Jan 16, 2026Last updated: Jul 13, 2026
Molisha Shah
Molisha Shah
Google Antigravity vs Windsurf: Which AI Coding Assistant Is Ready for Enterprise?

For production work, Windsurf wins on security posture and deployment maturity; Antigravity stays confined to experimental, non-production use.

TL;DR

Enterprise teams choosing between Google Antigravity and Windsurf are deciding on security posture, multi-repository scale, and IDE migration risk. Windsurf, now Devin Desktop under Cognition AI, ships 40+ IDE plugins and a documented enterprise contract path. Antigravity offers a 1M-token context window but carries an unpatched code execution vulnerability and no published enterprise pricing. Windsurf wins for production; Antigravity stays experimental.

When I put both tools through the same enterprise-codebase scenarios, this stopped looking like two independent products competing on quality. Both descend from the same lineage: Google entered a $2.4 billion licensing deal with Windsurf's parent company in July 2025, and code analysis found references to "Cascade," Windsurf's agent system, directly in Antigravity's codebase.

The real divergence is operational. Antigravity functions as a standalone IDE only, a fork of VS Code, with zero plugin support for JetBrains, Vim, or Visual Studio. Windsurf integrates directly with 40+ existing IDEs in 2 minutes. One demands full IDE migration; the other slots into your team's current environment.

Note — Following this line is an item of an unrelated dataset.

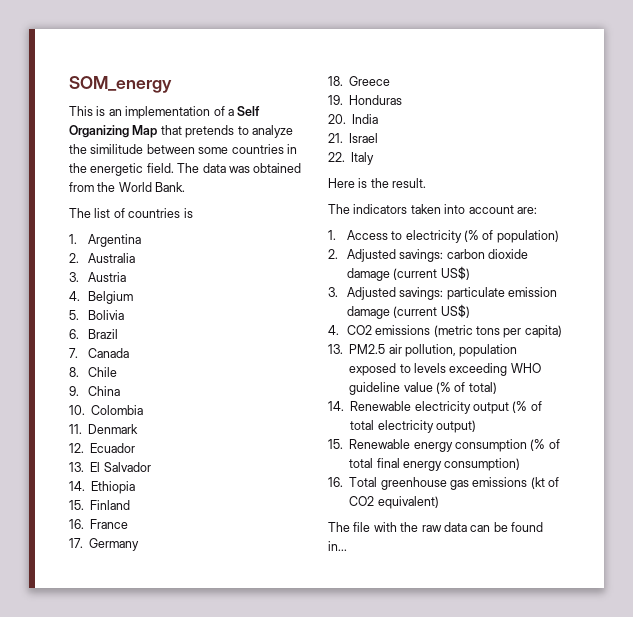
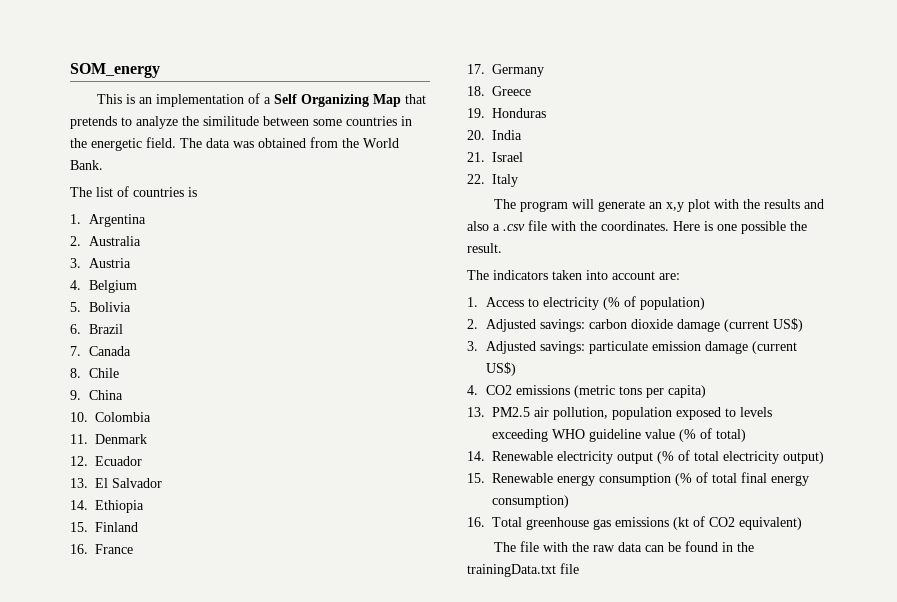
- Here is the result.
+ The program will generate an x,y plot with the results and also a .csv file with the coordinates. Here is one possible the result.
- The file with the raw data can be found in...
+ The file with the raw data can be found in the trainingData.txt file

For a CTO narrowing the decision to these two tools, three factors settle it: security posture, codebase scale handling, and workflow fit. I tested all three against representative enterprise scenarios. Here's what that showed, and where both tools still leave a gap that neither has closed.

Neither tool maintains a persistent map of how your repositories depend on each other, which is the specific problem Augment Cosmos is built around: a Context Engine that tracks call graphs and API contracts across a codebase instead of relying on a session window or a periodic reindex. Cosmos is generally available on every paid Augment Code plan.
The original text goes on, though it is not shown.